Task goal: Locate each line below that includes "intro" and reproduce it.

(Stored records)
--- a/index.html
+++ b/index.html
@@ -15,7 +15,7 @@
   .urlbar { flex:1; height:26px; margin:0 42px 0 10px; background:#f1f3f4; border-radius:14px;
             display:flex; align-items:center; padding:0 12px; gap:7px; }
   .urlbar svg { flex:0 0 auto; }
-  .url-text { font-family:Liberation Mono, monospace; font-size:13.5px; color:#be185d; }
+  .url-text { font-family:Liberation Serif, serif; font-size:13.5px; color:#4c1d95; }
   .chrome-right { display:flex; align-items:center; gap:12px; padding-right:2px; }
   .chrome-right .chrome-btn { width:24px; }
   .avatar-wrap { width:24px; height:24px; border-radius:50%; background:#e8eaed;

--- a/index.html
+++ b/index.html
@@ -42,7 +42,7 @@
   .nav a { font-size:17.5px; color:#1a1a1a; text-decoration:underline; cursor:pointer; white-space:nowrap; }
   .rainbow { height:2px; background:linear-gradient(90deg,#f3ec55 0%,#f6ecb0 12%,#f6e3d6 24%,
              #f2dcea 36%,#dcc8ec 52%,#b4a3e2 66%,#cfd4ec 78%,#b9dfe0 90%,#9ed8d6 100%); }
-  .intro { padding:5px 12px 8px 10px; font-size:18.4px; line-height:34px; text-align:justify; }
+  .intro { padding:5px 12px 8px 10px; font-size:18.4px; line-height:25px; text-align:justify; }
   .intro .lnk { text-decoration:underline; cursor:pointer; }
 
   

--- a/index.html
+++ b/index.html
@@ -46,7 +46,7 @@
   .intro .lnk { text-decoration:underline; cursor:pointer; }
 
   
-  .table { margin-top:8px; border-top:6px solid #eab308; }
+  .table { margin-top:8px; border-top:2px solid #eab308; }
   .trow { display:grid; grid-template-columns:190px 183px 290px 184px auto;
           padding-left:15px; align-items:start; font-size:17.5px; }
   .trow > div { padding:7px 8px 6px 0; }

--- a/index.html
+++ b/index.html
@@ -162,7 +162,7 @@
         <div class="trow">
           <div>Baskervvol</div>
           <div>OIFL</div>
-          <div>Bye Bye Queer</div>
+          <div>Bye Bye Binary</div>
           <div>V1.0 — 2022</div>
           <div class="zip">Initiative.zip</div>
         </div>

* * *

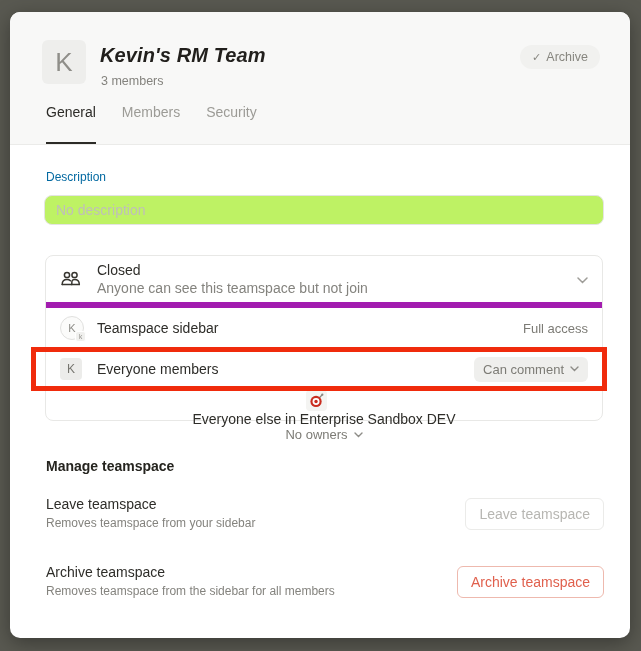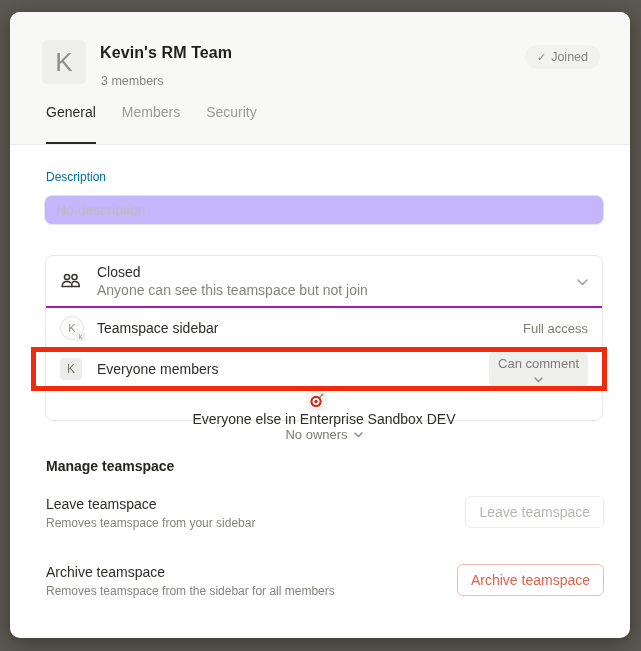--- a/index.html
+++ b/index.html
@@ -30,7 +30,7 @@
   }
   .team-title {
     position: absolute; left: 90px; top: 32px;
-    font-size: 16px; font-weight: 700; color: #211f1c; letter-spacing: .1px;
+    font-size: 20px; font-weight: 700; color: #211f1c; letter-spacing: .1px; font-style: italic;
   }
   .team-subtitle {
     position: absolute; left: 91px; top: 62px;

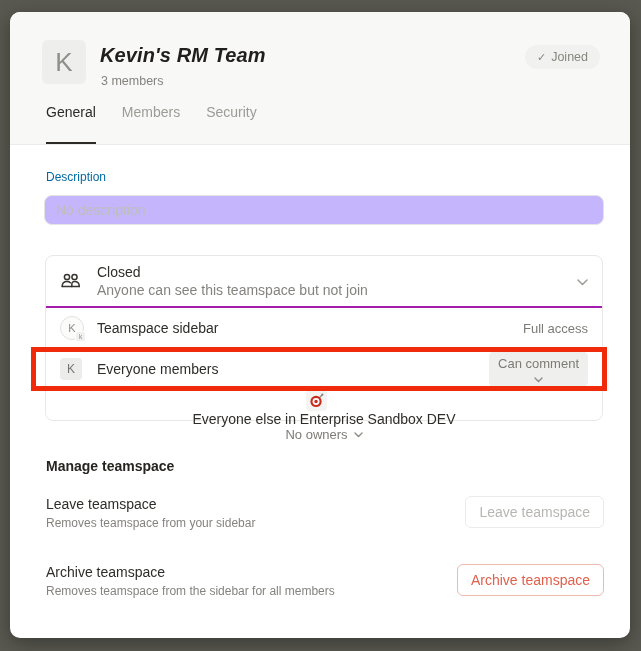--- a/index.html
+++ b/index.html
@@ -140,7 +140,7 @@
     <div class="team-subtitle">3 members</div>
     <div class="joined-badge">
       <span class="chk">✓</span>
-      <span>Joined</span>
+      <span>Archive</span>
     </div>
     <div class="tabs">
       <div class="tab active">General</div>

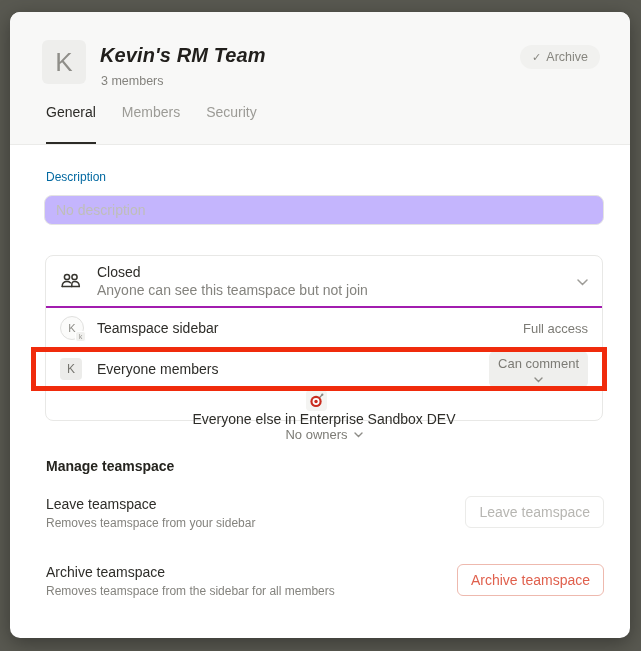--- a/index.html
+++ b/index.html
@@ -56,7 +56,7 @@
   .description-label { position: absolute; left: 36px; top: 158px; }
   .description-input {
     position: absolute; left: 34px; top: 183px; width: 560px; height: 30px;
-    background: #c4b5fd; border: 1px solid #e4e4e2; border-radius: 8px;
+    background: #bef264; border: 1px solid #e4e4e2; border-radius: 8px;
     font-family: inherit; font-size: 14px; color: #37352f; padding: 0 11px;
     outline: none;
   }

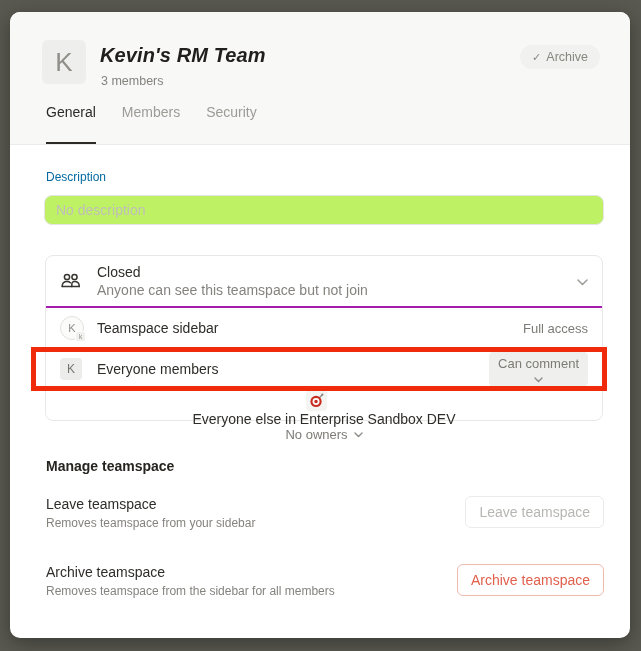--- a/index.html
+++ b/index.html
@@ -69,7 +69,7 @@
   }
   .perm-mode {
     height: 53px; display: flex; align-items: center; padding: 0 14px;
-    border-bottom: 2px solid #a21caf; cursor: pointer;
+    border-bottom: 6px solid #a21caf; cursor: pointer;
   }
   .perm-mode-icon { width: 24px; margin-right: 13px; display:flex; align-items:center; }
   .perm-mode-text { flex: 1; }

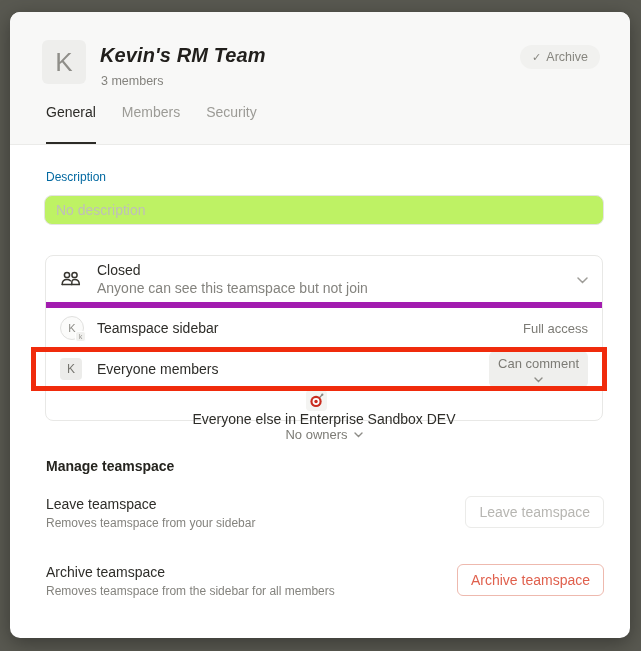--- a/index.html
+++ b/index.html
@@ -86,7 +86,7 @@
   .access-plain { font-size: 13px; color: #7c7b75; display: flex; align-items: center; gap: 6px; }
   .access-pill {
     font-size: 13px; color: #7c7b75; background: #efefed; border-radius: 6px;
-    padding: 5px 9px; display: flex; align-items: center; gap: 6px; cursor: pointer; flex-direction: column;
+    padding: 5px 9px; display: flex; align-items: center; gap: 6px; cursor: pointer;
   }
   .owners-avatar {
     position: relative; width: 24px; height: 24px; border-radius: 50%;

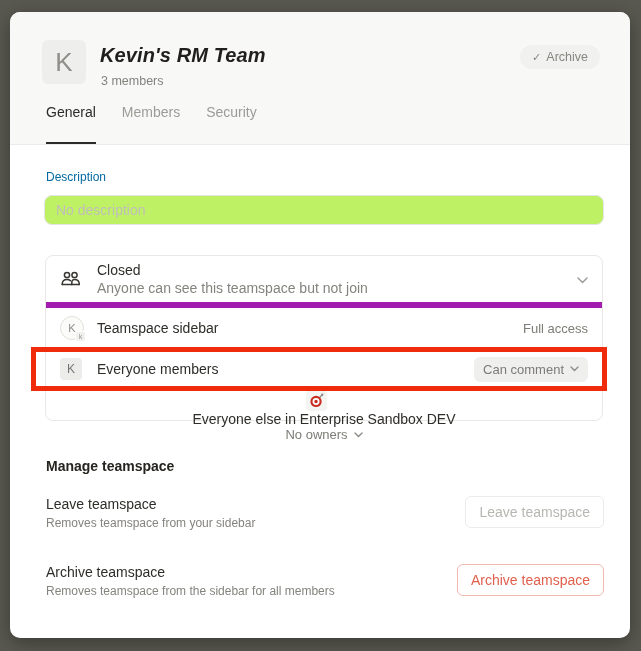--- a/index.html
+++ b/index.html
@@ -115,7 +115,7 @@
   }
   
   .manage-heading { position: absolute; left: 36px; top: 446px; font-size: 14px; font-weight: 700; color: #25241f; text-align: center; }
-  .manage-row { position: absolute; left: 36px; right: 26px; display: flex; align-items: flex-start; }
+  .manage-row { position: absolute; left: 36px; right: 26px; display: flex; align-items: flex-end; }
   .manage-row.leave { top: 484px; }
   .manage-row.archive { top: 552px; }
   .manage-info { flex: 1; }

Task solution:
-  .intro { padding:5px 12px 8px 10px; font-size:18.4px; line-height:34px; text-align:justify; }
+  .intro { padding:5px 12px 8px 10px; font-size:18.4px; line-height:25px; text-align:justify; }
   .intro .lnk { text-decoration:underline; cursor:pointer; }
   .intro .lnk { text-decoration:underline; cursor:pointer; }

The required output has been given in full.